======== SOURCE DATA ========

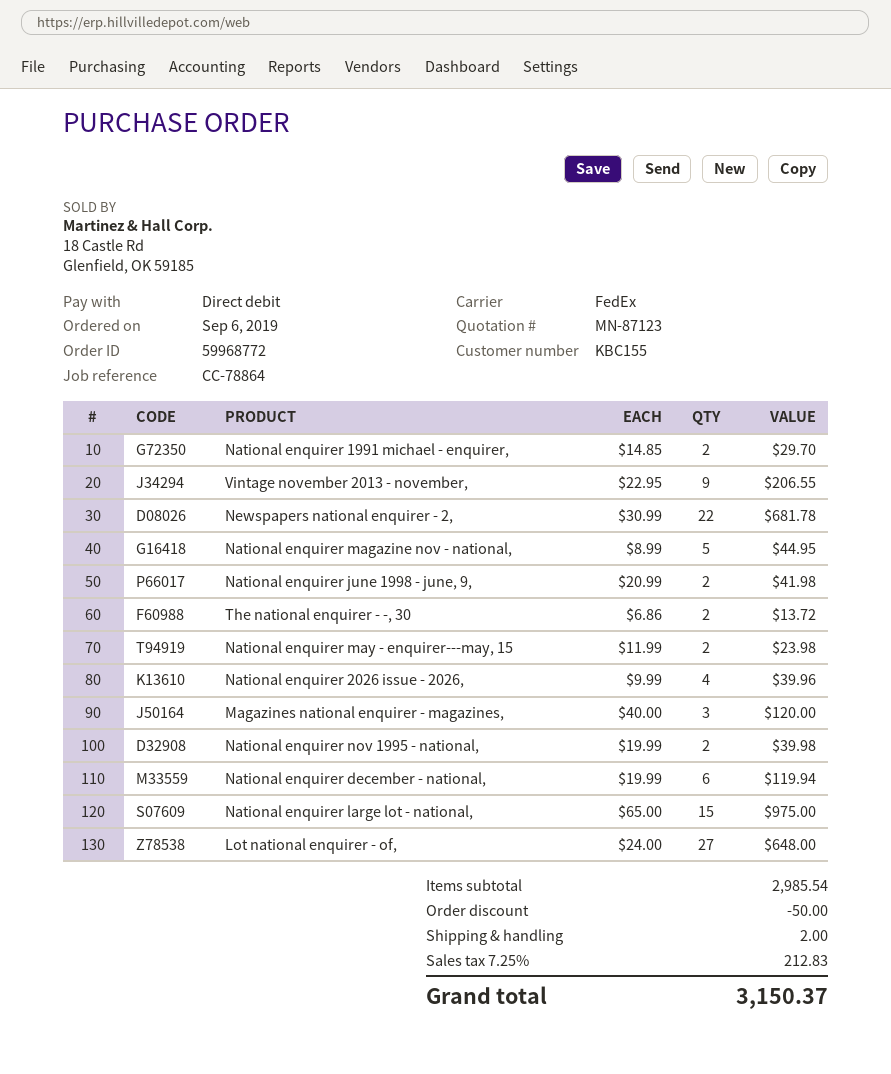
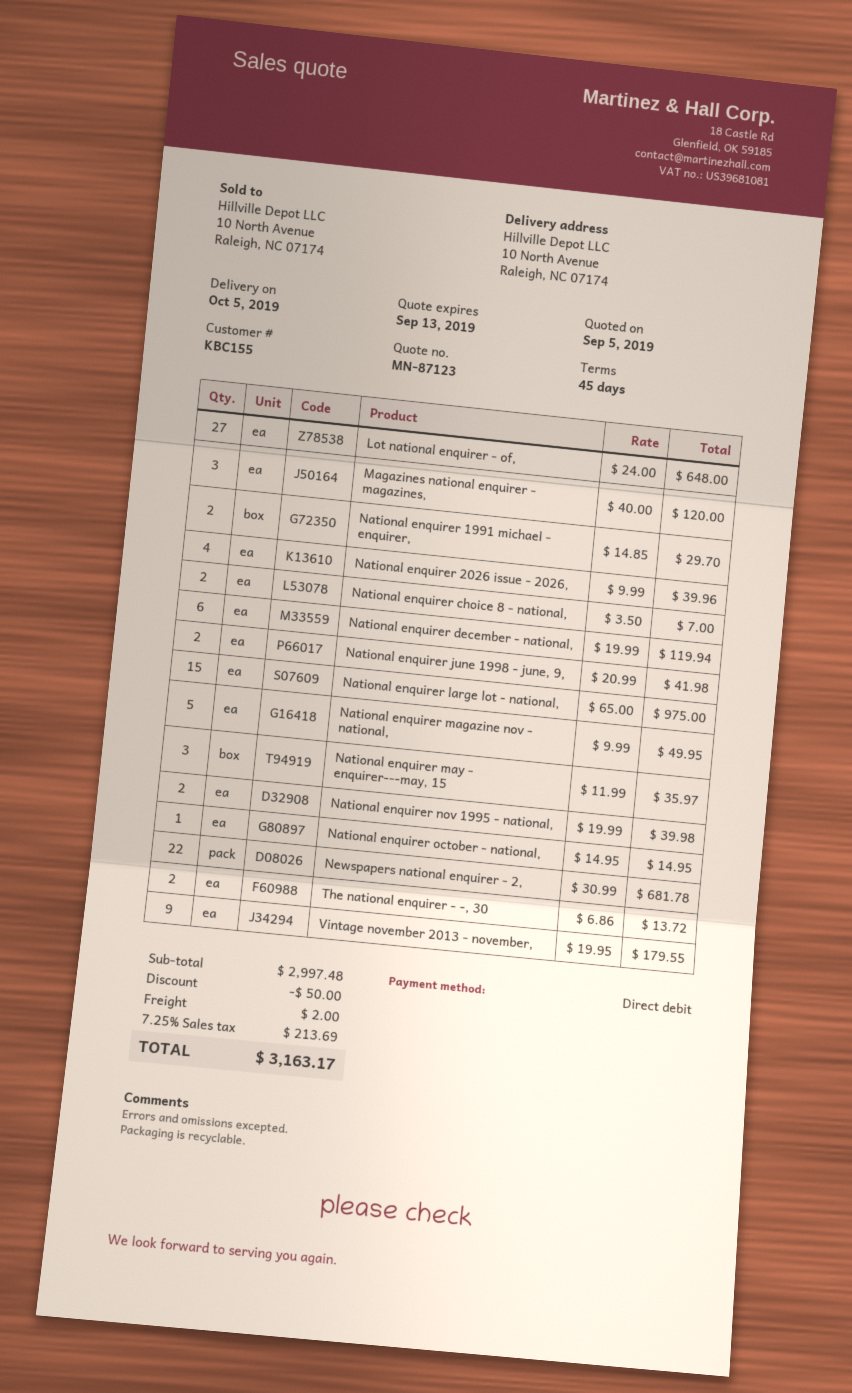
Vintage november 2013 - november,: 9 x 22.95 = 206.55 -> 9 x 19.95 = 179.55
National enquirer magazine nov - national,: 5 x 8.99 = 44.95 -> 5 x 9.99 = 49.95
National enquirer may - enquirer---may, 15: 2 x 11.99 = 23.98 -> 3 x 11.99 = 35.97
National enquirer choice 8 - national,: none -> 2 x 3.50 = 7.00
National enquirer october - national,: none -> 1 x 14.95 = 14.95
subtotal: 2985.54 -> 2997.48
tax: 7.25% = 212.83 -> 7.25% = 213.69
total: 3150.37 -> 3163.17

========
======== SOURCE DATA ========

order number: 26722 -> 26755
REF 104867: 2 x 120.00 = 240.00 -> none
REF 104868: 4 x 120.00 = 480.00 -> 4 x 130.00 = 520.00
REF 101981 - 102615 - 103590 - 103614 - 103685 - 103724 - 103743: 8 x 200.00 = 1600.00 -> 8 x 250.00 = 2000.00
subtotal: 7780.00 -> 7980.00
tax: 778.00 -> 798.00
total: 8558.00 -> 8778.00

========

WHAT THIS TASK INVOLVES: Find where the line with "REF 101981 - 102615" sits in the material above, then copy exactly from it through the line with "total: 8558.00 -> 8778.00". Add no other line.

TASK SOLUTION:
REF 101981 - 102615 - 103590 - 103614 - 103685 - 103724 - 103743: 8 x 200.00 = 1600.00 -> 8 x 250.00 = 2000.00
subtotal: 7780.00 -> 7980.00
tax: 778.00 -> 798.00
total: 8558.00 -> 8778.00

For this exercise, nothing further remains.